Patient loyalty has become a bigger and bigger topic at events like HFMA’s convention. As patients increasingly turn to the internet to research healthcare institutions, and as many patients pay a higher percentage of their health costs thanks to high-deductible insurance plans, healthcare organizations are scrambling to find new ways to ensure patients have positive experiences and will come back the next time they have a healthcare need.

“If you don’t have patients, if you don’t have market share, the game is over,” Lee said. “So loyalty, drawing patients to you, meeting their needs so they want to come to you, that’s critical to the business success of all your organizations.”

In order to find a method of reliably boosting patient loyalty, Lee and his colleagues studied the factors that appear to make patients more likely to recommend a healthcare organization to their friends and family. As it turns out, patients are easy graders. When asked to rate, on a scale of 1 to 5, the likelihood they’ll recommend a healthcare facility, about 85% of patients chose 5 out of 5.

Lee said patients seem to want to like their doctors and tend to be easy graders. He said healthcare providers should consider “5 out of 5” to be the only acceptable response.

“Given these data, if you get a 4 out of 5, it doesn’t mean that patients hate you, but it does mean that they’re just not that into you,” he said, meaning the patient might be open to go to a different doctor in the future.

Fortunately, “5 out of 5” scores appear to be easily attainable. When patients had confidence in their physicians, felt like the staff functioned well as a team, and felt like the staff communicated with them in an informative and empathetic way, the sub-5 “likely to recommend” scores virtually disappeared.

Put another way, patients want peace of mind.

“The challenge is that our patients are afraid,” Lee said. “They’ve always been afraid of their diseases and they’ve always been afraid of their treatment, but there’s a third fear today that wasn’t there when I was coming out of my training in the mid-1980s.”

Today, Lee said, patients worry about whether there will be gaps in care or communication errors, and whether their providers are actually listening to them. In short, Lee said, patients fear providers don’t have their acts together.

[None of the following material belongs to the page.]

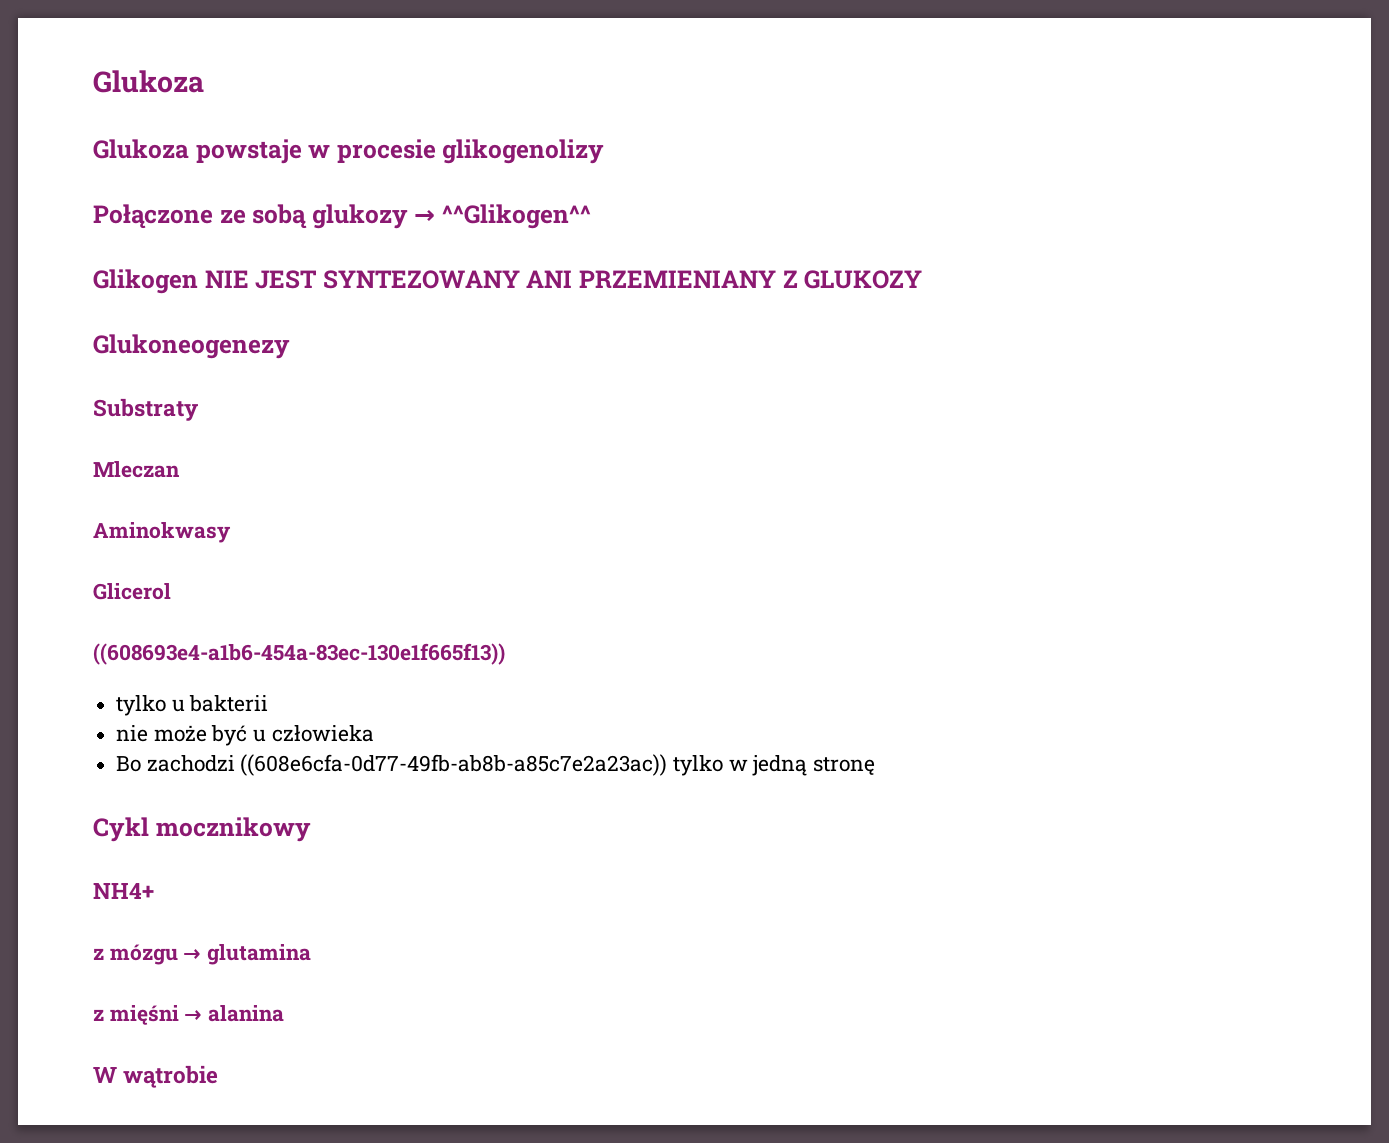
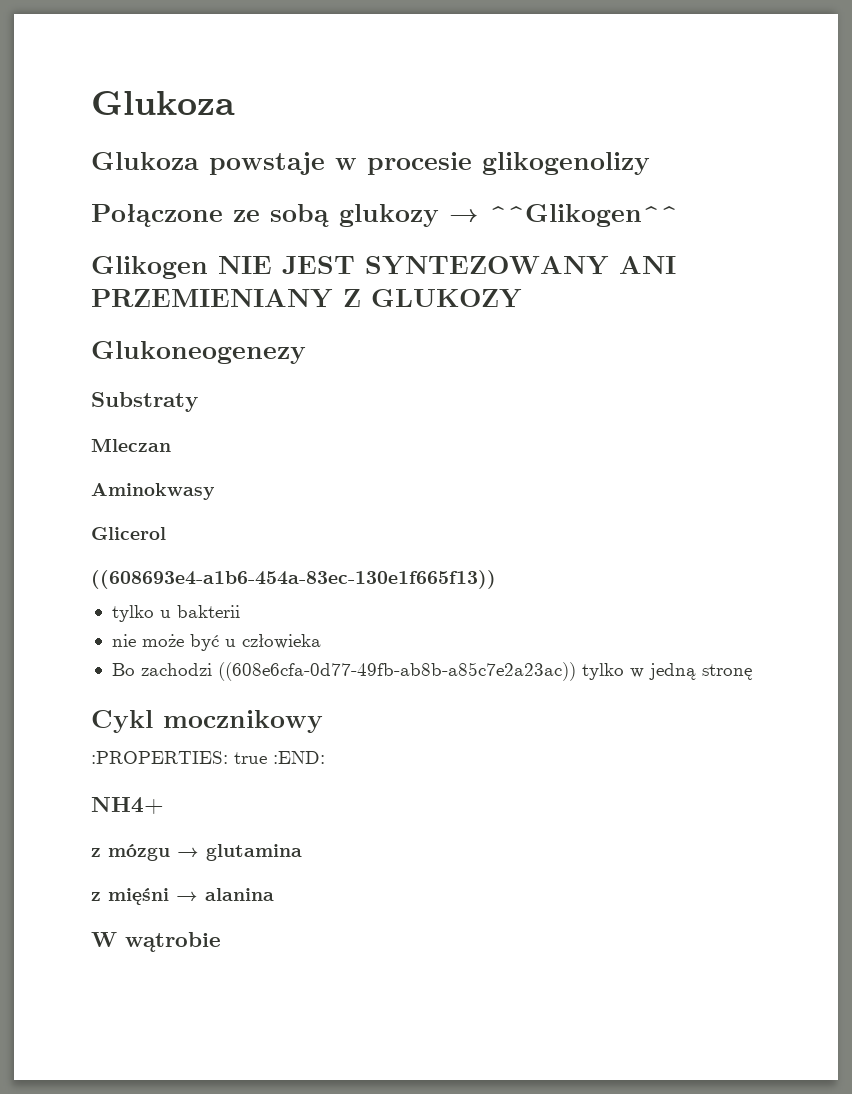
+ :PROPERTIES: true :END:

Lee said allaying these concerns is much more important to patient satisfaction and loyalty than convenience factors, such as waiting room times and plentiful parking. In fact, when patients expressed high confidence in their physicians and felt the staff listened and cared, “likely to recommend” scores soared, regardless of how long the patient had waited in the waiting room.

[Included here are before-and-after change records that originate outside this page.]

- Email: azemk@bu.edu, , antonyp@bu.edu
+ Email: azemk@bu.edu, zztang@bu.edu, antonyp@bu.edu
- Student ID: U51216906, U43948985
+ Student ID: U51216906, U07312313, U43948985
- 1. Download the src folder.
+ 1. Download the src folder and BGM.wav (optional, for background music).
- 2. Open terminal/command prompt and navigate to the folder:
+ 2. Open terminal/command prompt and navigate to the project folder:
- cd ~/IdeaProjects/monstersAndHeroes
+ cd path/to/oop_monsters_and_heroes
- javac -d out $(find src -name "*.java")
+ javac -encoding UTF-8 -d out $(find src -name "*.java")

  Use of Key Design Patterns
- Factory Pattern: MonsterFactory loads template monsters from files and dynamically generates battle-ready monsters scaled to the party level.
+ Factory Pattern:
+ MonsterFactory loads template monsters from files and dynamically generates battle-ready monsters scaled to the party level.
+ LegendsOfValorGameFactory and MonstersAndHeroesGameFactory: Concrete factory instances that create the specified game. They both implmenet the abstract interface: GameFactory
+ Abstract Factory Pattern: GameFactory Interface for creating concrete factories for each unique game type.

“I’m all for trying to reduce waiting,” Lee said, “…but in terms of driving likely to recommend, which I think is peace of mind, it didn’t matter. What they wanted was good people, working well together, who are showing that they care and communicating.”

Fortunately, those same factors also tend to correlate with quality of care.

“I think the good news is, it’s one job: it’s becoming a highly reliable organization about delivering care the way it ought to be delivered,” Lee said.